▶ _PROBLEM REQUIREMENTS_:
Your answer should consist only of the records, copied exactly, with the images removed.

▶ _DATA SHOWN_:
--------------------------------------------------

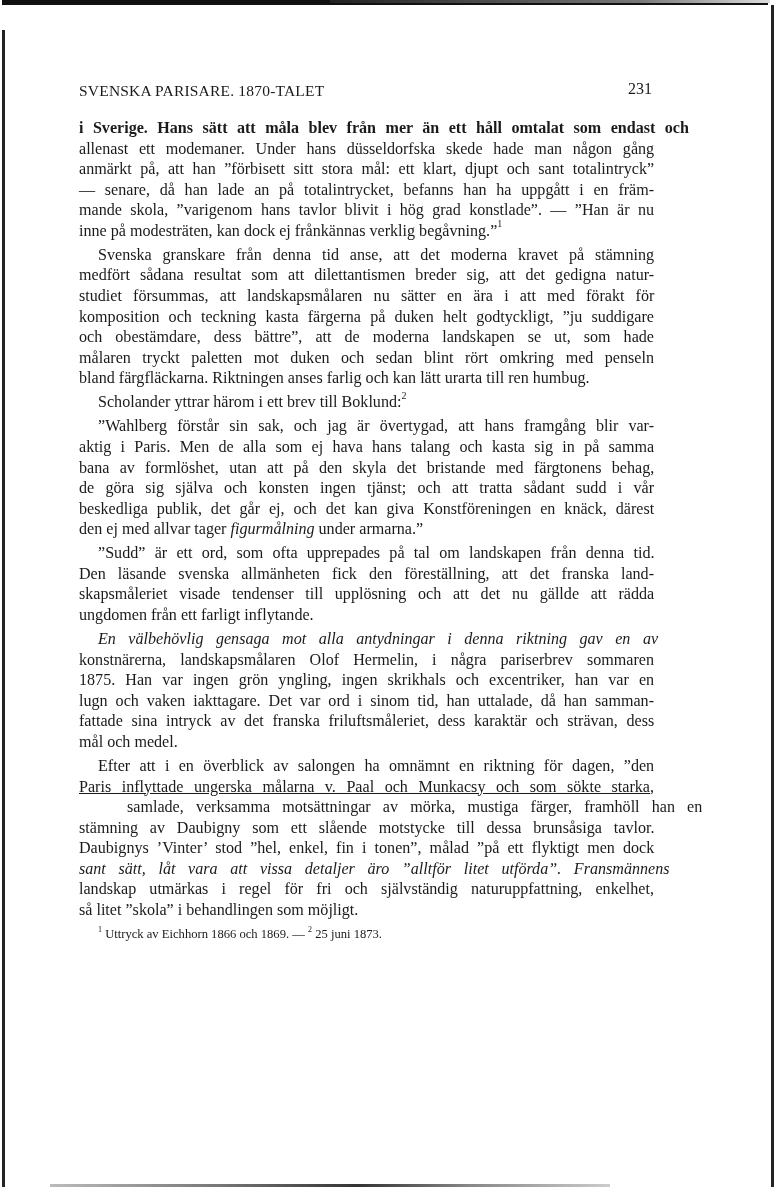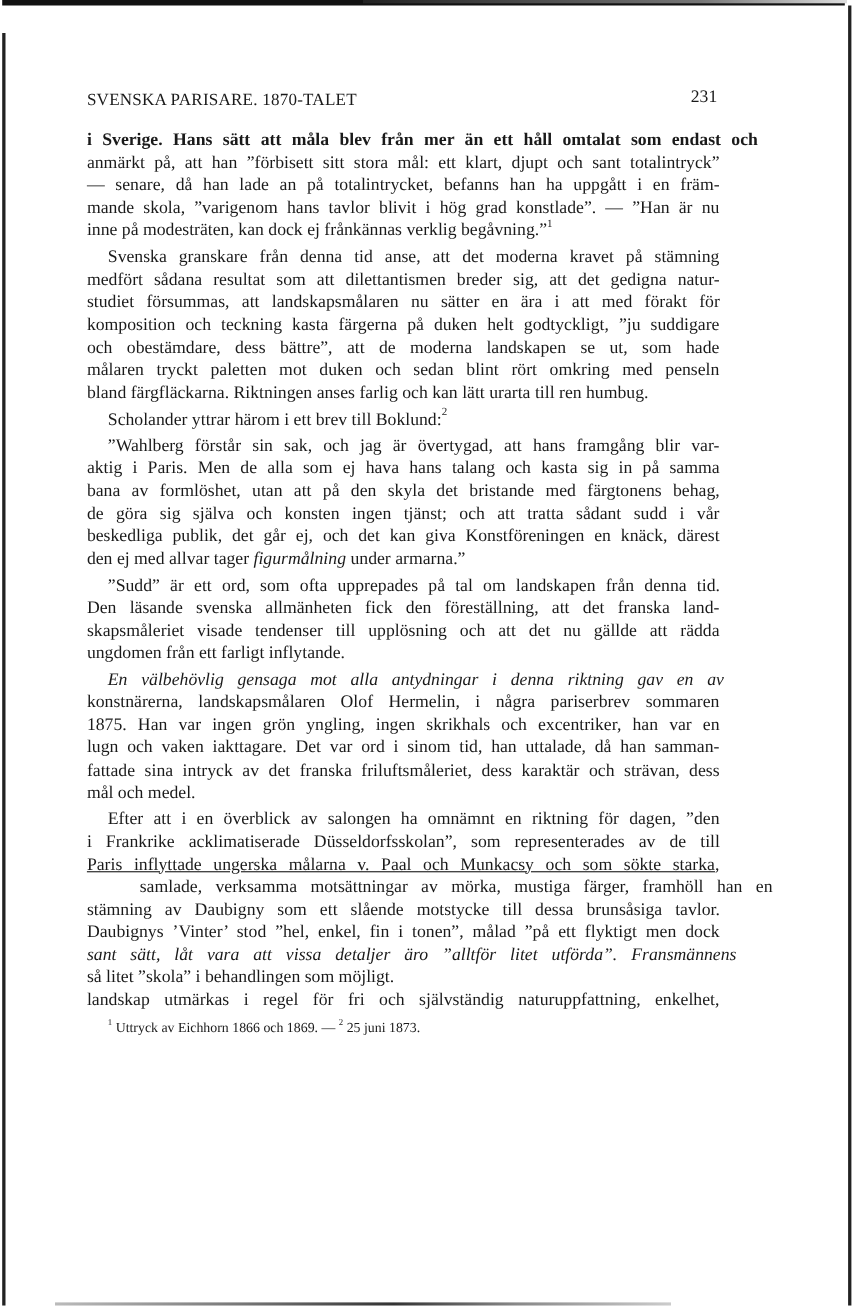"allenast ett modemaner. Under hans" span.line { html: none -> <span><span>allenast ett modemaner. Under hans düsseldorfska skede hade man någon gång</span></span> }
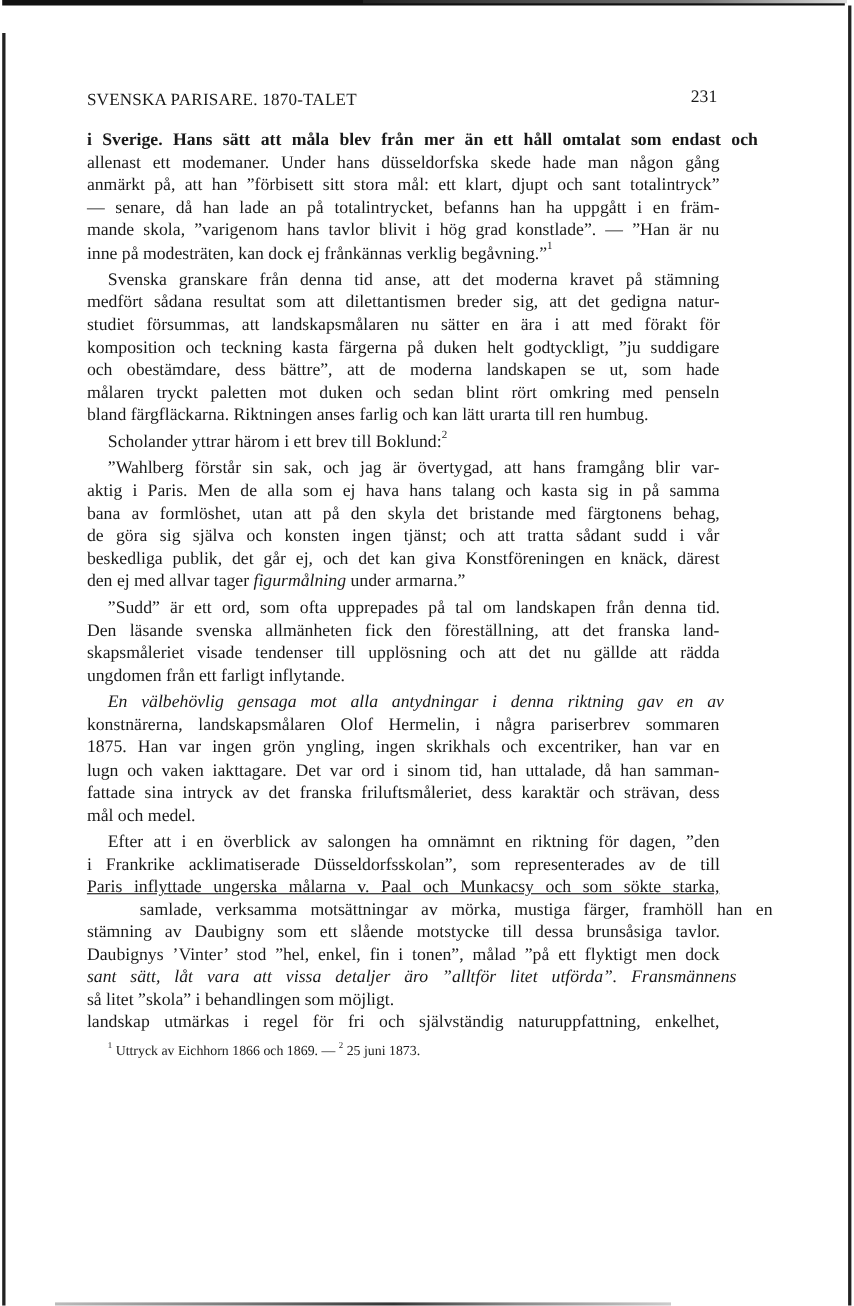"i Frankrike acklimatiserade" span.line { html: <span><span>i Frankrike acklimatiserade Düsseldorfsskolan”, som representerades av de till</span></span> -> none }
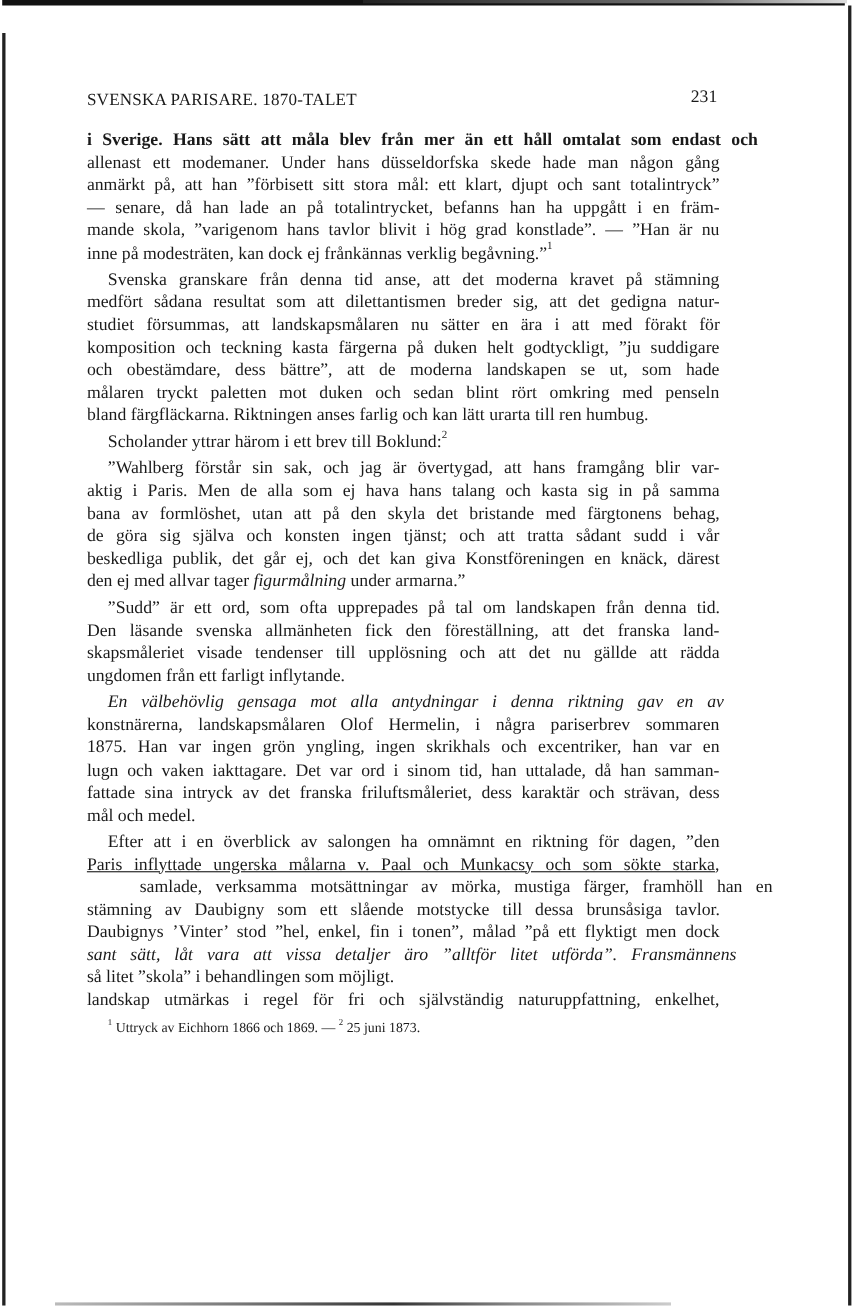"så litet ”skola” i behandlingen" span.line { order: before "landskap utmärkas i regel för" -> after "landskap utmärkas i regel för" }
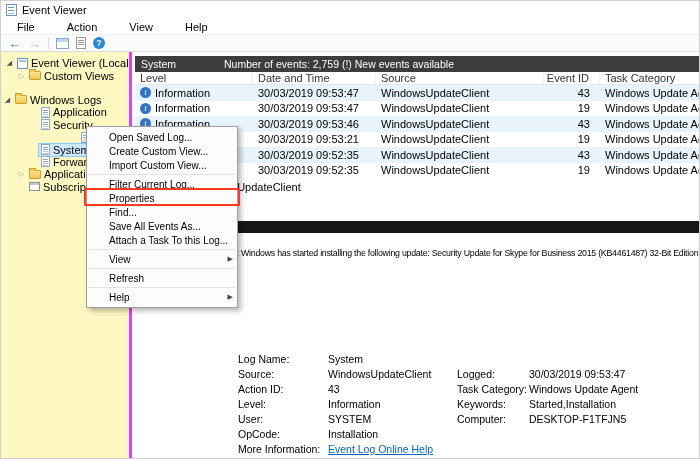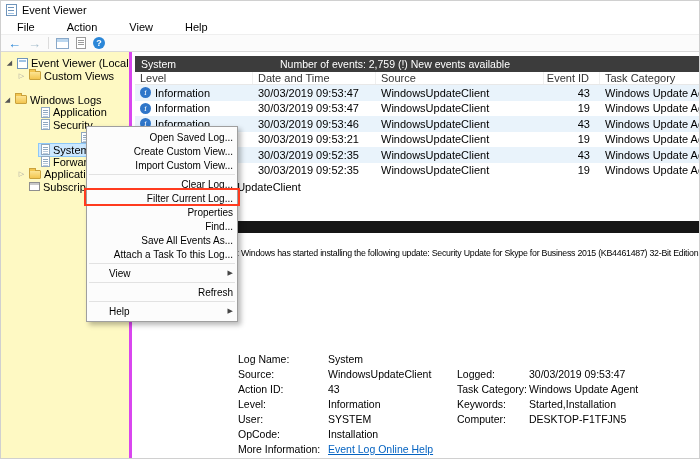"Number of events: 2,759 (!)" .main-header .summary { margin-left: 104px -> 48px }
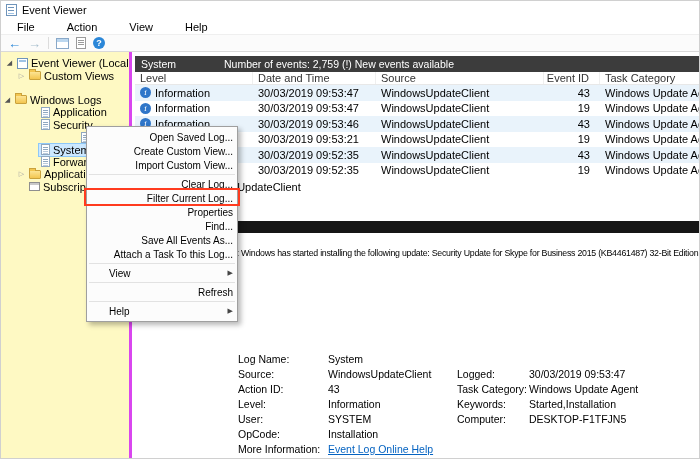"Open Saved Log..." .menu-item { justify-content: flex-end -> none }
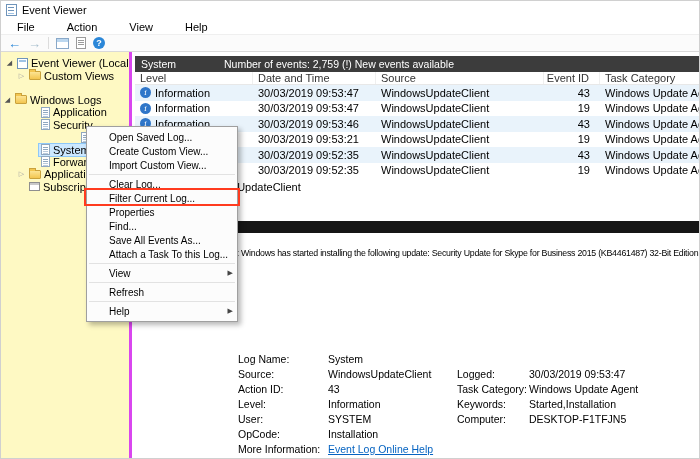"Clear Log..." div.menu-item { html: <div> <span>Clear Log...</span> </div> -> none }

--------------------------------------------------

▶ _EXERCISE SOLUTION_:
"allenast ett modemaner. Under hans" span.line { html: none -> <span><span>allenast ett modemaner. Under hans düsseldorfska skede hade man någon gång</span></span> }
"i Frankrike acklimatiserade" span.line { html: <span><span>i Frankrike acklimatiserade Düsseldorfsskolan”, som representerades av de till</span></span> -> none }
"så litet ”skola” i behandlingen" span.line { order: before "landskap utmärkas i regel för" -> after "landskap utmärkas i regel för" }
"Number of events: 2,759 (!)" .main-header .summary { margin-left: 104px -> 48px }
"Open Saved Log..." .menu-item { justify-content: flex-end -> none }
"Clear Log..." div.menu-item { html: <div> <span>Clear Log...</span> </div> -> none }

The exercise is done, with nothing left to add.